Après la cité de Sange, les éléments de l’AFC/M23 se sont retirés de Luvungi dans la matinée du mardi 12 mai 2026, une autre entité de la plaine de la Ruzizi où ils s’étaient concentrés depuis la nuit du dimanche 10 au lundi 11 mai 2026.
Selon un correspondant occasionnel joint par la rédaction de Radio Maendeleo, encore visibles en grand nombre dans différentes avenues, les habitants ont commencé à observer un mouvement inhabituel aux environs de midi.
Le retrait effectif a été constaté vers 13h45, avec l’arrivée des premiers éléments Wazalendo en provenance de Sange. Ces derniers ont fait leur entrée dans la cité visiblement pour rassurer la population. Quelques minutes plus tard, les Forces armées de la République démocratique du Congo (FARDC) ont également fait leur apparition.
Les troupes de l’AFC/M23 encore présentes dans la zone ont ensuite pris la direction de Katogota et Kamanyola, tandis que d’autres ont été signalées sur les collines de Lubarika en direction de la chefferie de Kaziba, dans le territoire de Walungu, selon la même source.
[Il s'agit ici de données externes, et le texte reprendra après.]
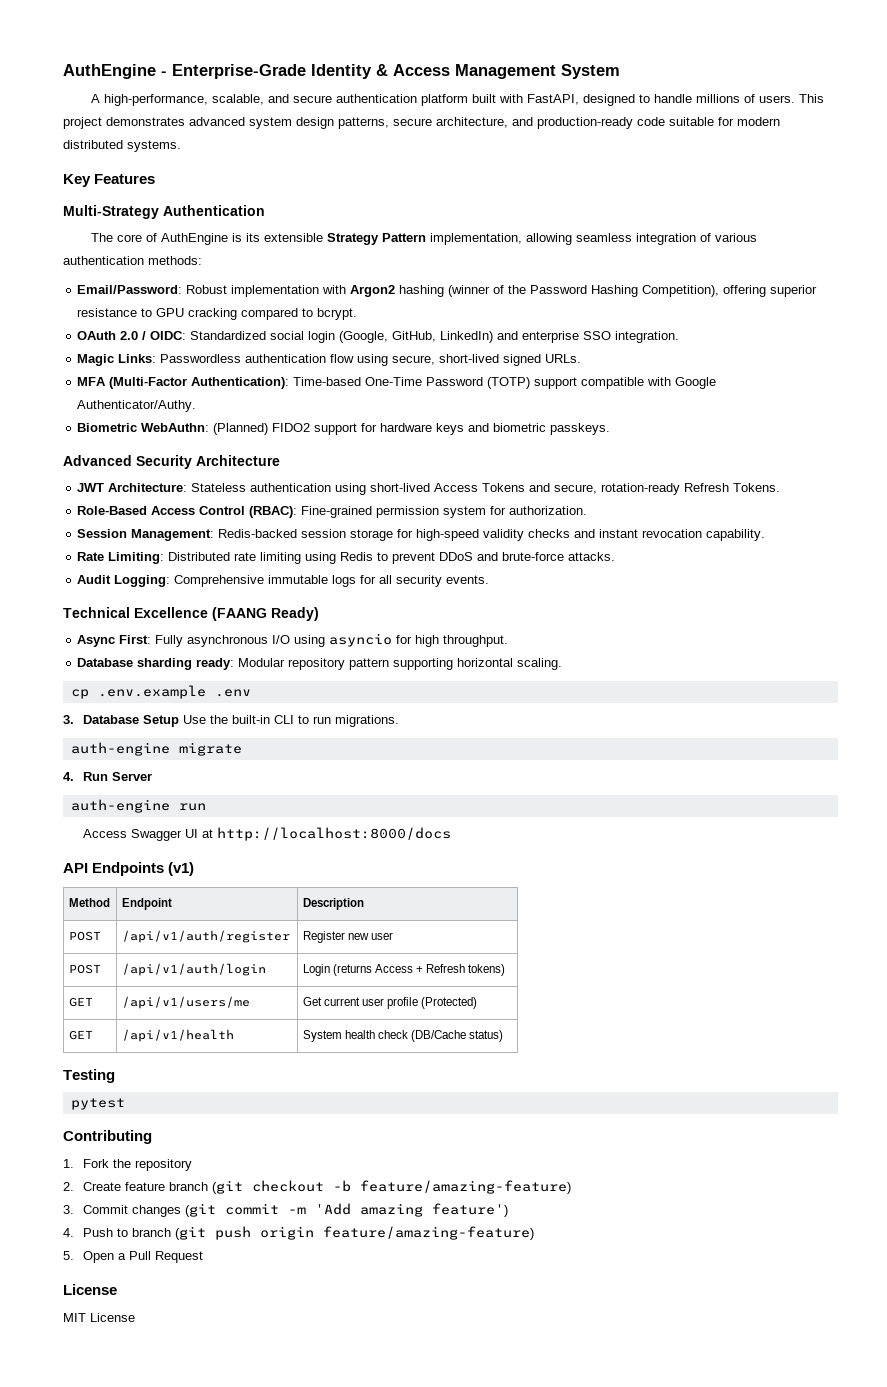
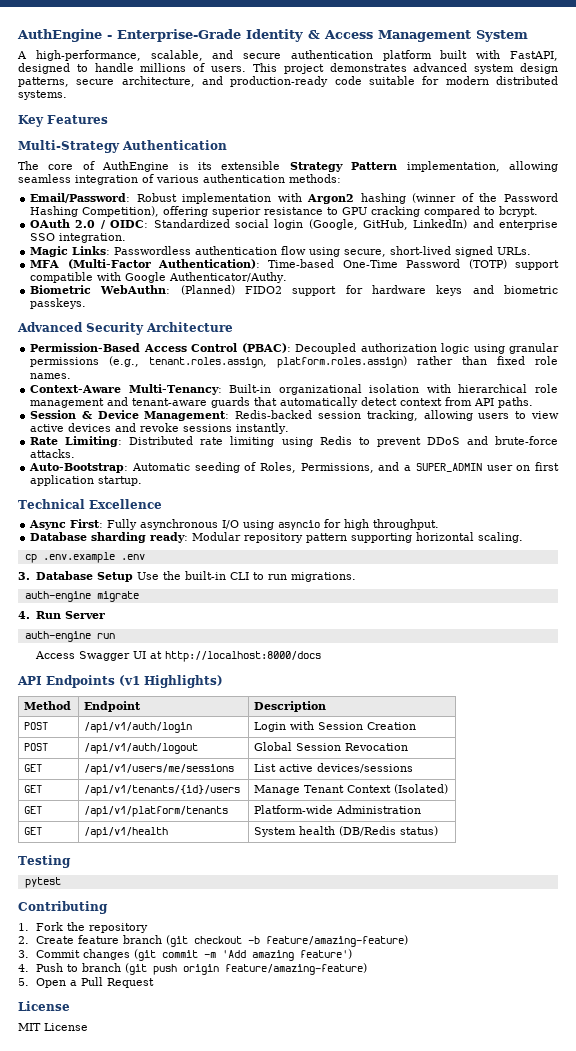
- JWT Architecture: Stateless authentication using short-lived Access Tokens and secure, rotation-ready Refresh Tokens.
- Role-Based Access Control (RBAC): Fine-grained permission system for authorization.
- Session Management: Redis-backed session storage for high-speed validity checks and instant revocation capability.
+ Permission-Based Access Control (PBAC): Decoupled authorization logic using granular permissions (e.g., tenant.roles.assign, platform.roles.assign) rather than fixed role names.
+ Context-Aware Multi-Tenancy: Built-in organizational isolation with hierarchical role management and tenant-aware guards that automatically detect context from API paths.
+ Session & Device Management: Redis-backed session tracking, allowing users to view active devices and revoke sessions instantly.
- Audit Logging: Comprehensive immutable logs for all security events.
+ Auto-Bootstrap: Automatic seeding of Roles, Permissions, and a SUPER_ADMIN user on first application startup.
- Technical Excellence (FAANG Ready)
+ Technical Excellence
- API Endpoints (v1)
+ API Endpoints (v1 Highlights)
- POST | /api/v1/auth/register | Register new user
- POST | /api/v1/auth/login | Login (returns Access + Refresh tokens)
- GET | /api/v1/users/me | Get current user profile (Protected)
+ POST | /api/v1/auth/login | Login with Session Creation
+ POST | /api/v1/auth/logout | Global Session Revocation
+ GET | /api/v1/users/me/sessions | List active devices/sessions
+ GET | /api/v1/tenants/{id}/users | Manage Tenant Context (Isolated)
+ GET | /api/v1/platform/tenants | Platform-wide Administration
- GET | /api/v1/health | System health check (DB/Cache status)
+ GET | /api/v1/health | System health (DB/Redis status)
À Sange, au lendemain de l’entrée des FARDC et des Wazalendo marquée par des tirs entendus le lundi, les activités reprennent progressivement. Le mardi 12 mai 2026, un retour massif des déplacés est signalé, indique un acteur de la société civile locale.
Dans cette zone, les écoles et commerces ont rouvert, notamment dans les villages de Mutarule et Luberizi, où un redéploiement des FARDC et des Wazalendo est également observé.
À Luvungi, en revanche, les mouvements de retrait des troupes de l’AFC/M23 et l’arrivée des FARDC et des Wazalendo ont fortement perturbé la reprise des activités. Selon des sources locales, aucune école ni aucun commerce n’a ouvert ses portes.
Ces mouvements ont également provoqué un vent de panique parmi certains habitants, qui ont fui vers Kamanyola, craignant pour leur sécurité après les récents changements de positions dans plusieurs localités de la plaine de la Ruzizi et des moyens plateaux d’Uvira.
À Katogota et Kamanyola, la situation reste marquée par un calme précaire, mais aussi par des inquiétudes au sein de la population, qui s’interroge sur la suite des événements, dans un contexte où les différentes parties ne communiquent pas clairement sur ces mouvements.